Our teachers and the curriculum discriminate” was the story spun by board president and teacher’s lobbyist Ralph Martire to a paid audience of the “National Equity Project.”


 Superintendent Condon told local media “We had a couple of experiences with students that happened in a short period of time, where families indicated they felt excluded.”


It was enough for the Wednesday Journal to announce a fake award for the two, even though River Forest had become a national outlier for low learning rates.

Stanford’s Educational Opportunity Project described the period after “social justice equity” and before remote teaching like this:


River Forest SD 90, Illinois provides roughly average educational opportunities while children are in school. Students learn 5% less each grade than the U.S. average. Socioeconomic status is far above the national average. Learning rates are 21% lower than those of districts with similar socioeconomic status.” 


Spending on books, debunked reading curricula, teacher training, and “equity” consultants alone approached $1 million. At the same time, the district expanded staffing.
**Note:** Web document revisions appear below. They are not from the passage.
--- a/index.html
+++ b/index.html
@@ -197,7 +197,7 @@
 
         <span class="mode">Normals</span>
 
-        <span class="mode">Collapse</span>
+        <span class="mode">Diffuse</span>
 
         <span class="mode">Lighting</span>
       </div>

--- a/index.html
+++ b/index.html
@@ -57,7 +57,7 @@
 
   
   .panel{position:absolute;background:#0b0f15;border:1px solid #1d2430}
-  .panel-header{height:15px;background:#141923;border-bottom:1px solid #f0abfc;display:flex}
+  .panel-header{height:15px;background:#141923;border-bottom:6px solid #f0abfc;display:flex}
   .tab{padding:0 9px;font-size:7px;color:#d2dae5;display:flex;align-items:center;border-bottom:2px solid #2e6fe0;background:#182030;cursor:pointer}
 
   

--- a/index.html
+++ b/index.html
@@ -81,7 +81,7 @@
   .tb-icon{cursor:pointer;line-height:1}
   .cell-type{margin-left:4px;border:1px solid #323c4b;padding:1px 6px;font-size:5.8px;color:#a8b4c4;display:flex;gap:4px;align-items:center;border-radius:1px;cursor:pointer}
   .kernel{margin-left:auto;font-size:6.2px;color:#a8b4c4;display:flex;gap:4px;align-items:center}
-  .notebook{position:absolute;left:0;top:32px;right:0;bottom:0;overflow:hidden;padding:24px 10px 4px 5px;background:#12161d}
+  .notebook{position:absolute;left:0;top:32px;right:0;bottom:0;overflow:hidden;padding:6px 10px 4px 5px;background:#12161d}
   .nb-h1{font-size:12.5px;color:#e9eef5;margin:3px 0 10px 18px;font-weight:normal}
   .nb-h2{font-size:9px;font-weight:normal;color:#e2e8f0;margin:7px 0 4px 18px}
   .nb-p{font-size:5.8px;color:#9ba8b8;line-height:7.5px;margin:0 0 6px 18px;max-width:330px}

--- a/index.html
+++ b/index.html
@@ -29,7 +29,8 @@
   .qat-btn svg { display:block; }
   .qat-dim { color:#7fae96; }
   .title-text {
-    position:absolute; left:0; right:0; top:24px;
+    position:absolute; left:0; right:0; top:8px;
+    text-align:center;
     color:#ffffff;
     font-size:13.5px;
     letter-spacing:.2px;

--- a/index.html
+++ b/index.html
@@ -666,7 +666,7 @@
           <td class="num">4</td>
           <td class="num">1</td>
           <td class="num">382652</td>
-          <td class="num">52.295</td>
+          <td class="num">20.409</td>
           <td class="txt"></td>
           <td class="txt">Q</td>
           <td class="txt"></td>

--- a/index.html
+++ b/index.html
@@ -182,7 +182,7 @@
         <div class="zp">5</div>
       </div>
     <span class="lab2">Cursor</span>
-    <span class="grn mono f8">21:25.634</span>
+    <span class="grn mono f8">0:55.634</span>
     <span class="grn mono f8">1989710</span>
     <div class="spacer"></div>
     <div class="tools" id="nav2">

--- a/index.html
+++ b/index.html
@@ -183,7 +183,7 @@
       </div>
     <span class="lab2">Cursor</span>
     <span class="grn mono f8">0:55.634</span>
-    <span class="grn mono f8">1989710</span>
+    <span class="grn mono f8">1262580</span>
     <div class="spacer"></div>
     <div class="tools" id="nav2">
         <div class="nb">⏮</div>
Full-time employees grew by nearly 12% since 2019 even as enrollment declined, suggesting rising costs to support a lower-performing instructional model.


The district needed new leadership aligned with the new philosophy. Under Alison Hawley, the district adopted constructivist “student-centered” curricula that was going to “meet students where they are.” In practice, these approaches reduced direct instruction, sidelined teachers, and manufactured student problems that would require more bad ideas. Hawley’s salary rose from $138,500 to $210,205 as school quality fell.


Before her departure, a radical and unanimous board approved her proposal for a five-year advanced purchase of a math curriculum associated with declining achievement—an expense that now requires further spending to reverse.


Beyond finances and academics, the district’s culture and trust deteriorated. Teachers that left for other districts returned during negotiations to make remarks on low pay and dubious leadership; the kind of worst-in-state teacher sentiment not shared by district communications. Teachers are not alone in resigning from district 90.


Families have also responded. Enrollment dropped 9% since 2019 despite a 10% increase in the resident population, with particularly notable declines at the middle school level, where class sizes shrank in most grade-level instances between 2020 and 2024.


The district’s exclusive focus on teacher salaries during drawn-out negotiations isn’t just bad communications, it shows some school officials holding onto that new philosophy.


Rising population but falling enrollment, increasing staff alongside declining performance, escalating costs connected to worse outcomes, and a loss of both educator expertise and community trust. Taken together, mismanagement may be an understatement.